Updated: Jan 3, 2021

Dr Anna White

F2


This is a blog (part 2 of 2) on my off-piste route into medicine and mental health. Here, I describe my personal story of how I got to where I am now.

I started my journey into medical school and foundation training in a slightly unorthodox way. I want to be able to start this post with an inspiring tale of ambition, drive and how I always knew it was what I wanted to do, love ‘science & helping people,’ ad nauseam, etc. etc. But in all honesty, it was mostly driven by being very competitive, vaguely competent at science (apart from physics) and the more I researched it, the more I wanted to do it.


I did my work experience at an army gym (I still stand by personal trainer as being my fallback option) and ended up leaving school with 6 GCSEs. Not your classic start to a glowing personal statement and ticking all the right UCAS boxes.


I was unwell through most of the slightly more important, exam-based school years (excellent timing, well done me) and missed the majority of Year 11, coming back to school at some point toward the end of March and sitting GCSEs that summer. Not the end of the world, but not ideal. I think I was a permanent black mark on our school’s achievement records (sorry not sorry), and then relapsed quite significantly, spending the majority of the next 2 years in hospital.


So aged 18, when you’re meant to be having the time of your life at freshers (or so I believed) and most of my school friends have left for university with their 76 A*s at A Level (or so it felt), I was just about transitioning back to living at home, still relatively unwell and generally a little confused about how to get back ‘on track’ with education. Aiming vaguely towards nursing as my end goal, but to be honest I was still struggling to eat a sandwich, so it all seemed a little farfetched and completely unachievable.

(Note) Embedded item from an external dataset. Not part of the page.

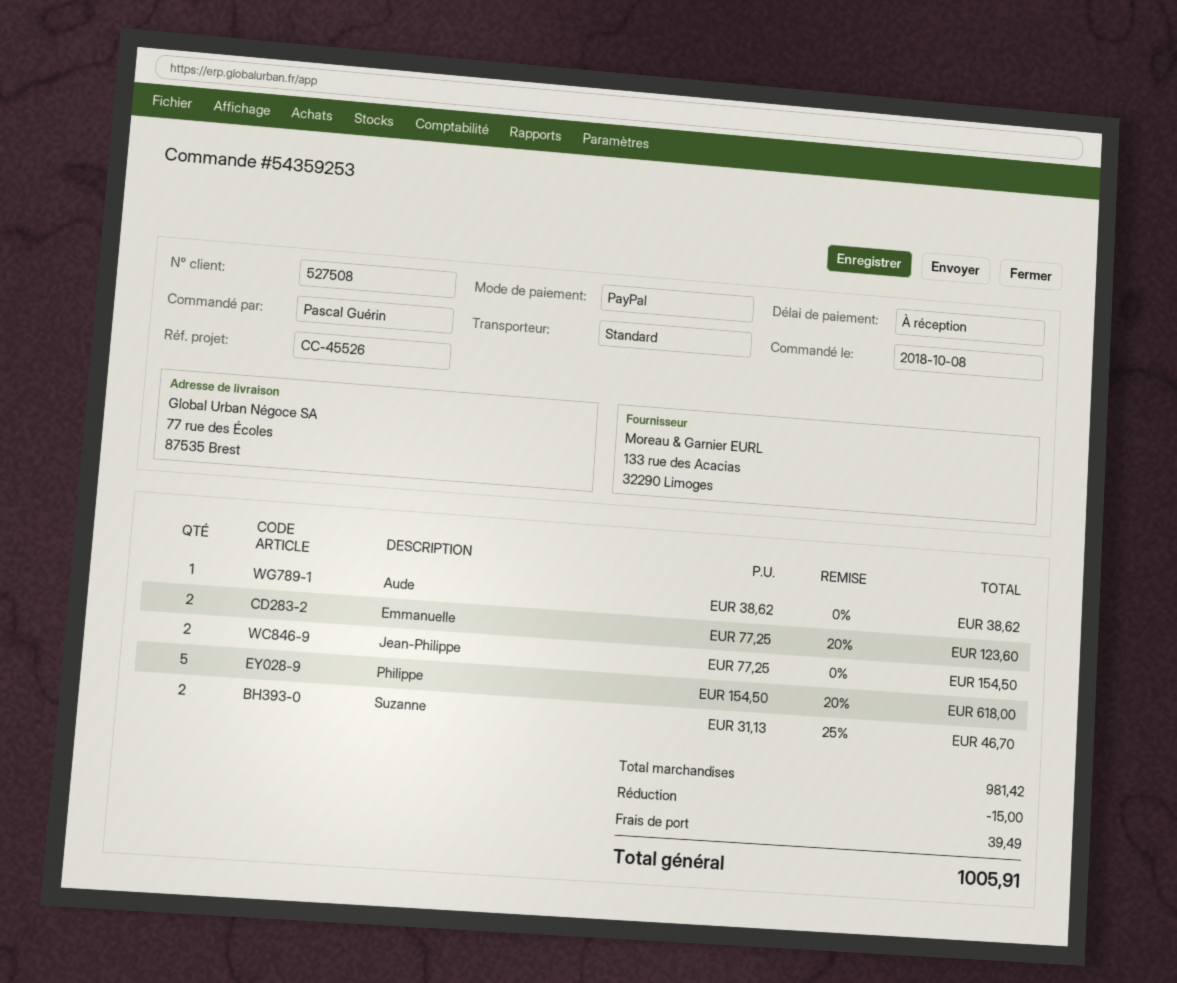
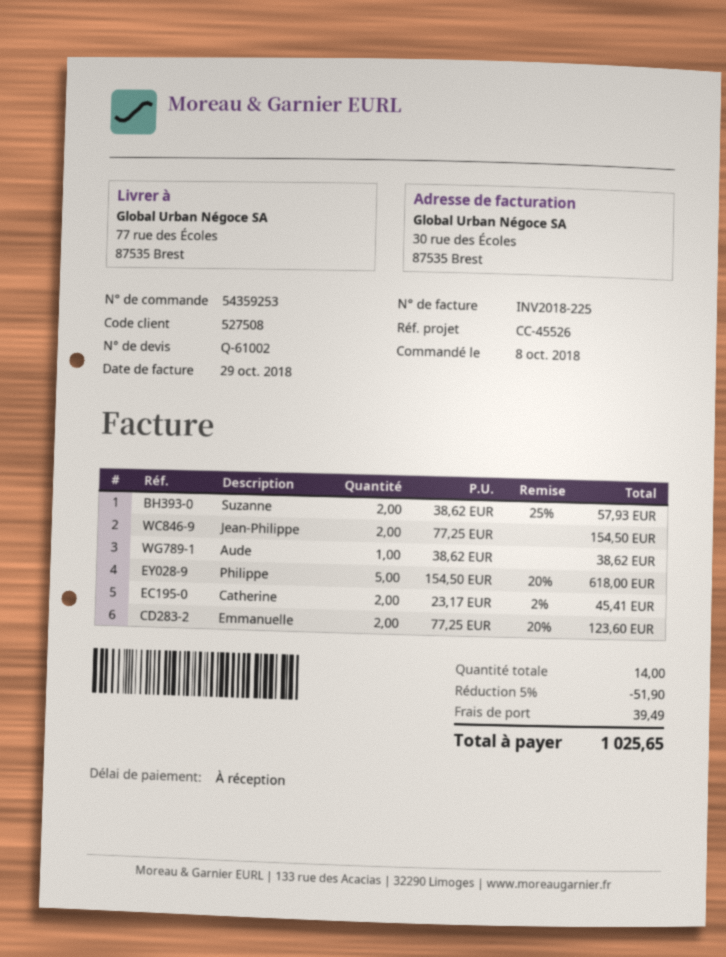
Suzanne: 2 x 31.13 - 25% = 46.70 -> 2 x 38.62 - 25% = 57.93
Catherine: none -> 2 x 23.17 - 2% = 45.41
discount: 15.00 -> 51.90
total: 1005.91 -> 1025.65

As part of discharge planning and general life planning, I enrolled on a Prince’s Trust course - which, hesitant as I was, turned out to be a complete game changer. I had applied to the local college for A Levels starting in September, and this 12-week course ran over the summer, aimed at getting teens/ young ‘adults’ who were unemployed and essentially a little directionless into further education/ employment, gain life skills, CV skills, think about what they wanted in their future and generally make us a little more useful, less sh*t humans. And it worked (mostly).


Which brings us on to college, where the hilarious notion that I could potentially achieve the grades for medical school, and actually go to university and start (albeit a little delayed) on the general life plan I had strayed quite far from.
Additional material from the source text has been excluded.